Douglas C. HALE, Plaintiff and Respondent, v. Jack MORGAN, Defendant and Appellant.

Civ. 16215.

Decided: March 21, 1977

Michael N. Atwell, South Lake Tahoe, for plaintiff and respondent. Ralph E. Kingston, South Lake Tahoe, for defendant and appellant.

This appeal raises issues paralleling those discussed in our decision in Wolff v. Fox, filed today (ante, 137 Cal.Rptr. 258).* Here a tenant sues his landlord for the $100 per day statutory penalty imposed by Civil Code section 789.3 upon an owner of residential property who shuts off his tenant's utility services. The trial court found that defendant had terminated electric and water service to plaintiff's mobilehome for 173 days and awarded plaintiff judgment for $17,300 in statutory penalties plus a $750 attorney fee.
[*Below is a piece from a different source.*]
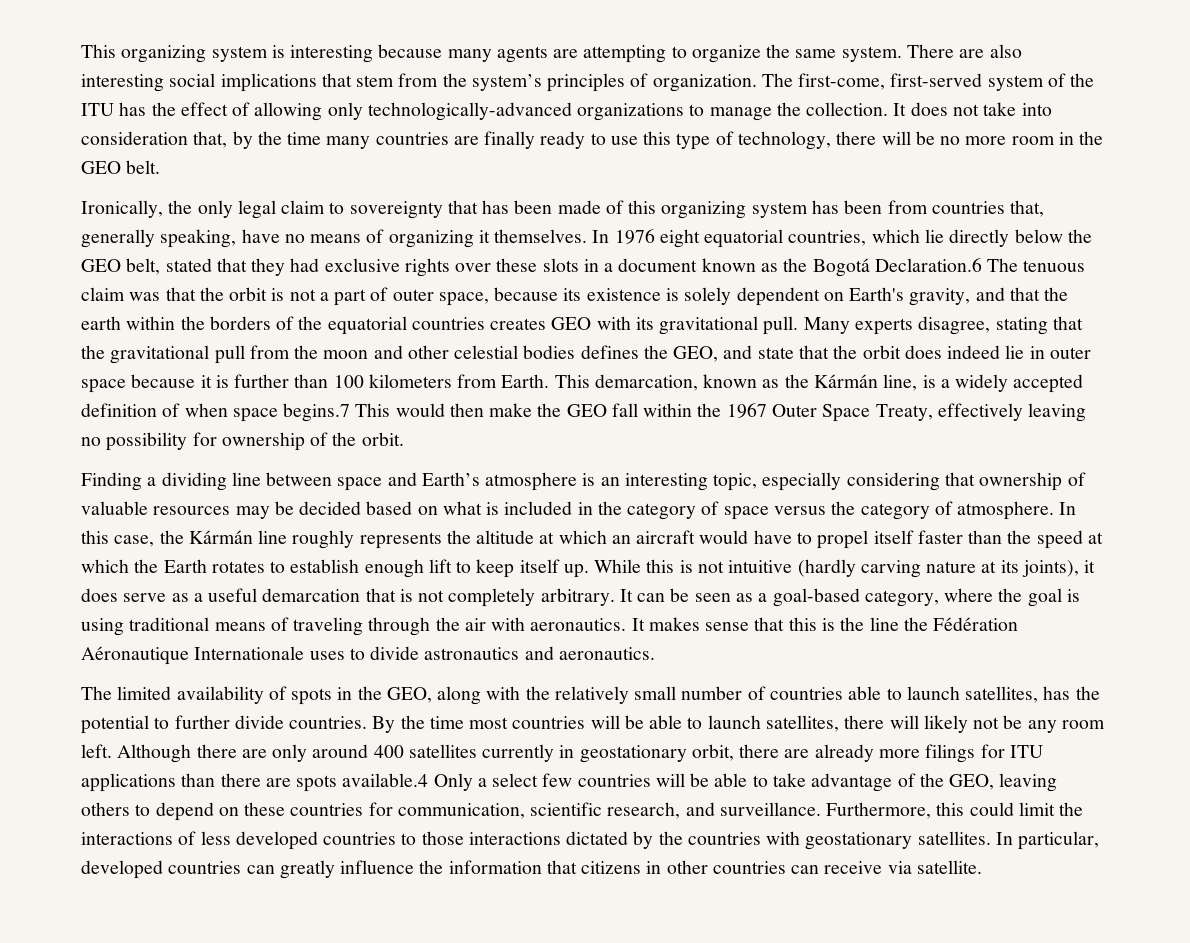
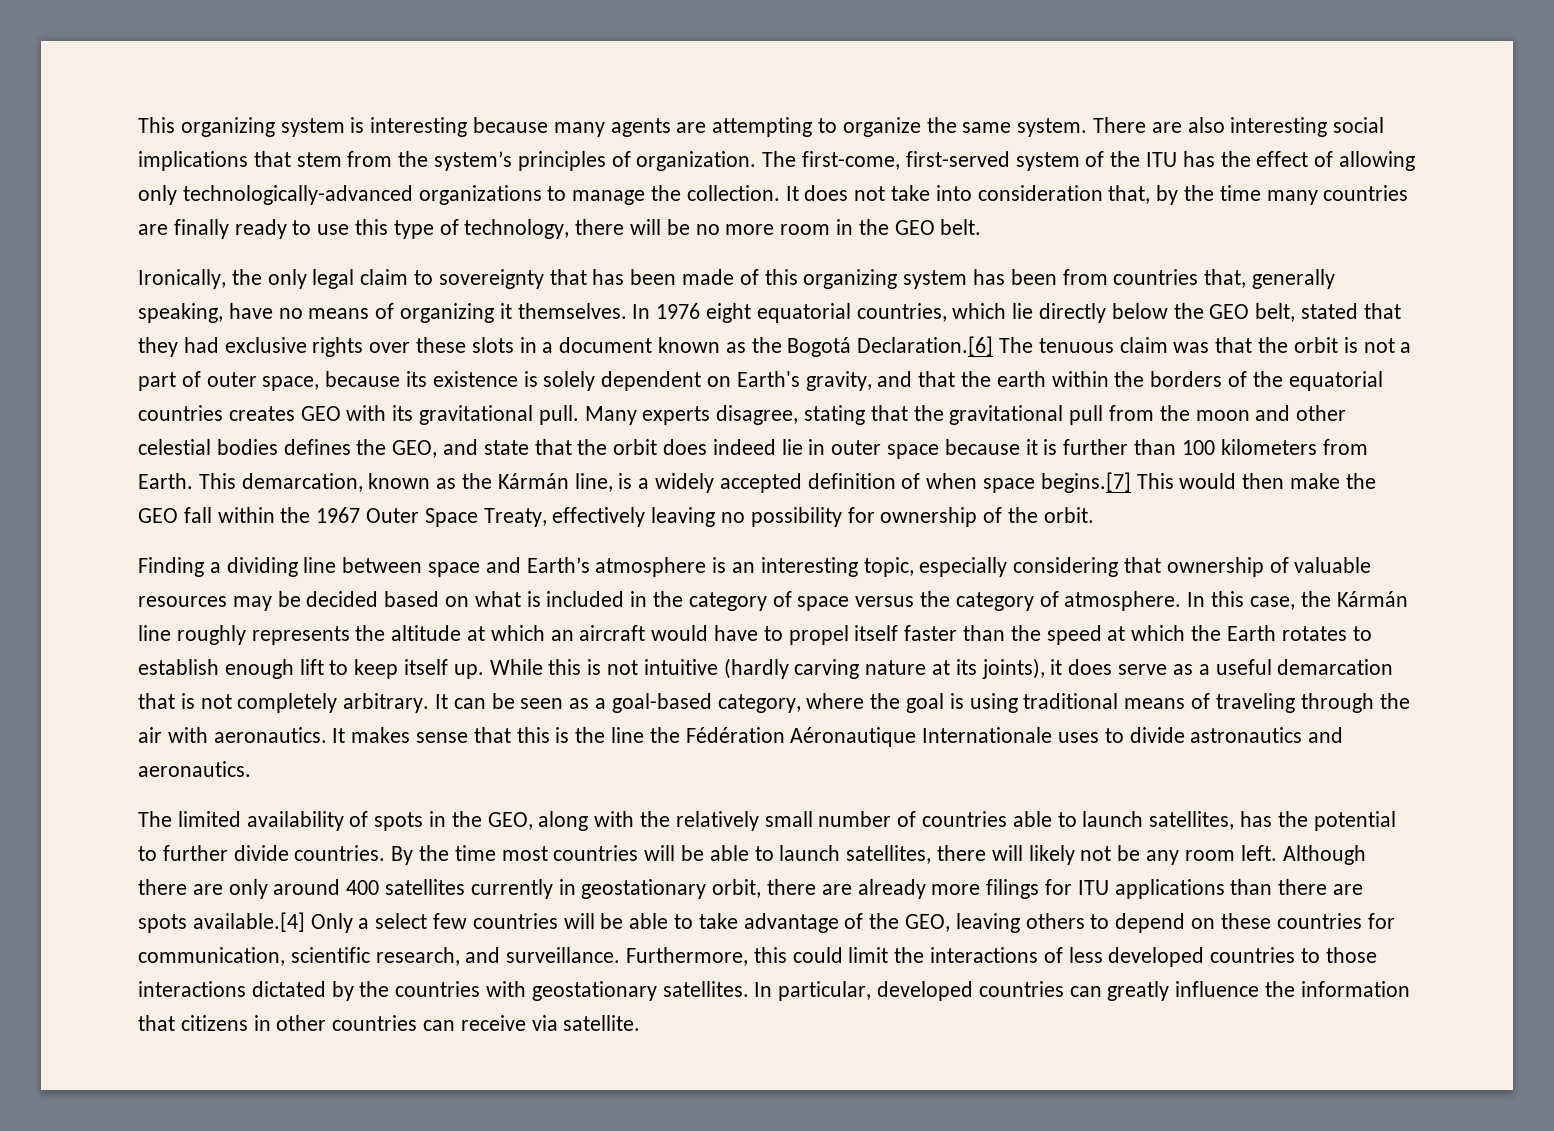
[874,258,982,272] Declaration.6 -> [857,336,994,356] Declaration.[6]
[283,403,351,422] begins.7 -> [1040,472,1131,493] begins.[7]
[342,773,429,787] available.4 -> [192,912,305,932] available.[4]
Defendant, the landlord, is a cable television installer who lives in the San Francisco Bay area. He bought a small mobilehome park in South Lake Tahoe, coming there on weekends to operate and maintain it. Without defendant's permission plaintiff moved a mobilehome into one of defendant's rental spaces. A few weeks later, in February 1975, the parties met. Defendant agreed to accept $65 per month rent and to furnish water and garbage service.

Three months passed without payment of any rent whatever. In late May 1975 defendant disconnected the electrical and water connections to plaintiff's mobilehome. Plaintiff moved to his sister's residence in South Lake Tahoe for about a month, then stayed intermittently in the mobilehome and at his sister's house. He testified that after June 1975 he lives ‘sometimes in the trailer, sometimes at [his] sister's.’
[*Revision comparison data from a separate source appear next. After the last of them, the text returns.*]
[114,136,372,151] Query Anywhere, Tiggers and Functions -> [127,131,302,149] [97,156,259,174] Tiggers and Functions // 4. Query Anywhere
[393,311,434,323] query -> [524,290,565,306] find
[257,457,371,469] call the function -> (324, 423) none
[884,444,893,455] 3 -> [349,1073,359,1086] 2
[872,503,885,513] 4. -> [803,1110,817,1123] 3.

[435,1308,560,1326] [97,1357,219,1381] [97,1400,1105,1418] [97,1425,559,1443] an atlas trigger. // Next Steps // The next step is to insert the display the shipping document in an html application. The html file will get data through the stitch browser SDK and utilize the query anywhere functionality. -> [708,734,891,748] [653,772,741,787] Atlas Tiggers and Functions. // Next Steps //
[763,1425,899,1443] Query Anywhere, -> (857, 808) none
In July 1975 defendant recovered a small claims judgment of $495 against plaintiff for back rent. At one point defendant removed the tires from the mobilehome. On November 14, 1975, after defendant secured an unlawful detainer judgment, the tires were restored and plaintiff's mobilehome was moved away from defendant's property. The trial court found that the interruption of utility services lasted from May 26 to November 14, 1975, during which period the parties occupied a landlord-tenant relationship. The findings declare that defendant interrupted the utilities intentionally and with intent to terminate plaintiff's occupancy. In a finding misplaced among the conclusions of law, the trial court also declared that defendant had willfully interrupted the utility services.

The record is devoid of any evidence that when defendant disconnected the utilities he knew that he was committing a prohibited act which might subject him to a cumulative civil penalty. Nor is there any evidence that defendant gained such knowledge at any time during the 173 days of discontinued utility service. Such evidence is indispensable to proof of the statutory element of willfulness. (Wolff v. Fox, supra, 137 Cal.Rptr. 258.)* Thus, the finding of willful interruption of utility services is unsupported by substantial evidence.

Judgment reversed.

FOOTNOTES

FOOTNOTE.  Editor's Note: The Supreme Court granted hearing in this case on June 9, 1977.

FRIEDMAN, Associate Justice.

PUGLIA, P. J., and PARAS, J., concur.